Just for the sake of completeness, I downloaded the XF2 DP10 ZIP and when using unzip -Z, the permissions look standard.

Liam
 
Last edited:

Snog

Well-known member
#11
When I first checked, I checked with 7-zip. I checked this time with the straight unzip -Z and you are correct. The zip file does contain different permissions that what are on the server itself...

Server permissions:
serverperms.png

Zip permissions:
zipperms.png

At least now there's another confirmation that it is happening. ;)
 

DragonByte Tech

Well-known member
#12
For the record, here's the code used by our eCommerce software to generate the zip:

PHP:
        // Begin the zip
        $zip = new ZipArchive();
        if (($result = $zip->open($filepath, ZIPARCHIVE::CREATE | ZIPARCHIVE::OVERWRITE)) !== true)
        {
            // Couldn't open the zip
            throw new Exception($vbphrase['dbtech_vbecommerce_invalid_temp_dir']);
        }

        foreach (VBECOMMERCE_FILE::$map as $filename => $shortfile)
        {
            // Grab the extension
            $ext = strtolower(VBECOMMERCE_FILE::fetch_extension($filename));
            
            switch ($ext)
            {
                case 'png':
                case 'gif':
                case 'jpeg':
                case 'jpg':
                case 'psd':
                case 'ttf':
                case 'zip':
                case 'ogg':
                    $zip->addFile($filename, $addOnDir);
                    break;
                
                default:
                    // Various replacements on the file contents go here
                    
                    $zip->addFromString($addOnDir, $file);
                    break;
        }

        // Finally close the zip
        $zip->close();
I had this problem with unzip and macOS' default zip extractor too, so I switched to The Unarchiver which does not suffer from this problem.


Fillip
 

Chris D

XenForo developer
Staff member
#13
We have tracked this down to a change within ZipArchive in PHP 5.6 which changed the previous default behaviour (not certain but it literally may have just been world writeable by default, though I'm not able to account for some difference in behaviour when using different code to create the Zip).

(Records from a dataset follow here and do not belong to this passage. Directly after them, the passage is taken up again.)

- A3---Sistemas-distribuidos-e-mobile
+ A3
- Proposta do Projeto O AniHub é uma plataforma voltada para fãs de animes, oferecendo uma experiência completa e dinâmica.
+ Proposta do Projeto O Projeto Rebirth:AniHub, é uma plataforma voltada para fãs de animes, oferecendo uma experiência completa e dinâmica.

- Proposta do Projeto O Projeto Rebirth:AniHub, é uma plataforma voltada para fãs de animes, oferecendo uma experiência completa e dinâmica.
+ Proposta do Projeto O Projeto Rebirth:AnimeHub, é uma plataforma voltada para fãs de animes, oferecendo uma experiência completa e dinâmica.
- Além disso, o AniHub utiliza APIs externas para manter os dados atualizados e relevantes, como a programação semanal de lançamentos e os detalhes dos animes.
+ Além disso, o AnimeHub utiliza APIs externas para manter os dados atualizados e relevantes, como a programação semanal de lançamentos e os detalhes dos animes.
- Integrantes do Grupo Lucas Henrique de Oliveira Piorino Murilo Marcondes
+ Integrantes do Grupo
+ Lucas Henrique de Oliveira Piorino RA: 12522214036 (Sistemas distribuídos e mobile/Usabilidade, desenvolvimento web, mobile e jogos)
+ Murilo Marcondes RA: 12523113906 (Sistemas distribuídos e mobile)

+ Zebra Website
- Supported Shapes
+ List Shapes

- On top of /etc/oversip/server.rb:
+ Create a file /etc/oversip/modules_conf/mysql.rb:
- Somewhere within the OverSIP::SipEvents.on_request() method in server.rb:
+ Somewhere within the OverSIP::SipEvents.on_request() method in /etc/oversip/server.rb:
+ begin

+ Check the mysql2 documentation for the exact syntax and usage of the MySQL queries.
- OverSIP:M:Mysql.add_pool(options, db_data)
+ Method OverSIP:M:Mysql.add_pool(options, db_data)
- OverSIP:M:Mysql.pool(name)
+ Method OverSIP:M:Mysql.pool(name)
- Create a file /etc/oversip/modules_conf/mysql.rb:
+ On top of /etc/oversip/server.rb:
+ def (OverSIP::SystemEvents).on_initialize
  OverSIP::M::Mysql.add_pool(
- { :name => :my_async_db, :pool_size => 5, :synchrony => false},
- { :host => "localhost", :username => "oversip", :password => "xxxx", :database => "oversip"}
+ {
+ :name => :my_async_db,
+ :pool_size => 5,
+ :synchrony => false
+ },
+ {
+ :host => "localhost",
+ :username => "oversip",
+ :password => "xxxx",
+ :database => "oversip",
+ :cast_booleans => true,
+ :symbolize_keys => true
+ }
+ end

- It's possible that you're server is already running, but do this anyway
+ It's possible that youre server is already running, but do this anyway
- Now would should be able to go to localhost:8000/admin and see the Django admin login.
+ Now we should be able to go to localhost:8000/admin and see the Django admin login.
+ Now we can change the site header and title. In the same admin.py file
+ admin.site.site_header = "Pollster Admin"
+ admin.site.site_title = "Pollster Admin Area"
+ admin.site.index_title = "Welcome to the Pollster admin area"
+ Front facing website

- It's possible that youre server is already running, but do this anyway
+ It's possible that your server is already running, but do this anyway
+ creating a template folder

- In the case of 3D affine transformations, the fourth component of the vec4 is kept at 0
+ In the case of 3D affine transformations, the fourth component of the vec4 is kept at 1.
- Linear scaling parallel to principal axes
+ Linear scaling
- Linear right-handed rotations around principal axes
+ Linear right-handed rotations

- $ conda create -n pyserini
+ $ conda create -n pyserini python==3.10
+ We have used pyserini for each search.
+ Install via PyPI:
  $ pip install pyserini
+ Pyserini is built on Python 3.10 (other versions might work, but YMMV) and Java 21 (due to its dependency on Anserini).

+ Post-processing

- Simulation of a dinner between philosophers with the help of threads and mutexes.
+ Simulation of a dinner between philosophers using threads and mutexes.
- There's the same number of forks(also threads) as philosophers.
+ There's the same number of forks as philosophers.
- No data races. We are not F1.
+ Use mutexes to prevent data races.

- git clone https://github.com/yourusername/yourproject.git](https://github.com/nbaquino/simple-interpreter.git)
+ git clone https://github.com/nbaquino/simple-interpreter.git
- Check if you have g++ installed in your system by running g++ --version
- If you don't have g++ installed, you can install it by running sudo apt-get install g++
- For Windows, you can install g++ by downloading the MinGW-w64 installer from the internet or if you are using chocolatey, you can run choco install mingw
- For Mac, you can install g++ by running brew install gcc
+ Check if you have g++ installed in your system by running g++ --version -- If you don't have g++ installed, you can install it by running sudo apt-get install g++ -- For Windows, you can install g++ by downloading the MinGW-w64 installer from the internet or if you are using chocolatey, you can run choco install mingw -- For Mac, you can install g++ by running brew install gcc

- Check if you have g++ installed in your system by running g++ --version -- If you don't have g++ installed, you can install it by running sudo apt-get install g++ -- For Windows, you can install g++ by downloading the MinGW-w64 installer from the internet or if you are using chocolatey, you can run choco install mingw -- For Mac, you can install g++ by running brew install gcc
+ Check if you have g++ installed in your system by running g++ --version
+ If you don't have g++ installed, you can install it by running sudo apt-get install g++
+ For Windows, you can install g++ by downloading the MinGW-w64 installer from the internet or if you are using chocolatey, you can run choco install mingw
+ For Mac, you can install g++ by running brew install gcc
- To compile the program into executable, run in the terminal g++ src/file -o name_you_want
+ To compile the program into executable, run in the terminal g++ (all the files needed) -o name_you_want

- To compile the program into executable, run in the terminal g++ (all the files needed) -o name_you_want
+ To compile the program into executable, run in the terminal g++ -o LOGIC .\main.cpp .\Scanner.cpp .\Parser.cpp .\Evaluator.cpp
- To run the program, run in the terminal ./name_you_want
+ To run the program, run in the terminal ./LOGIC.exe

Long story short, PHP 5.6 introduced a setExternalAttributesName method and this can be used to give us the desired effect, see http://php.net/manual/en/ziparchive.setexternalattributesname.php.

Our desired effect in this case is just making sure the releases are built with consistent permissions inside which we've gone for 0755 for directories and 0644 for files. Behaviour is unchanged in PHP 5.4 and 5.5.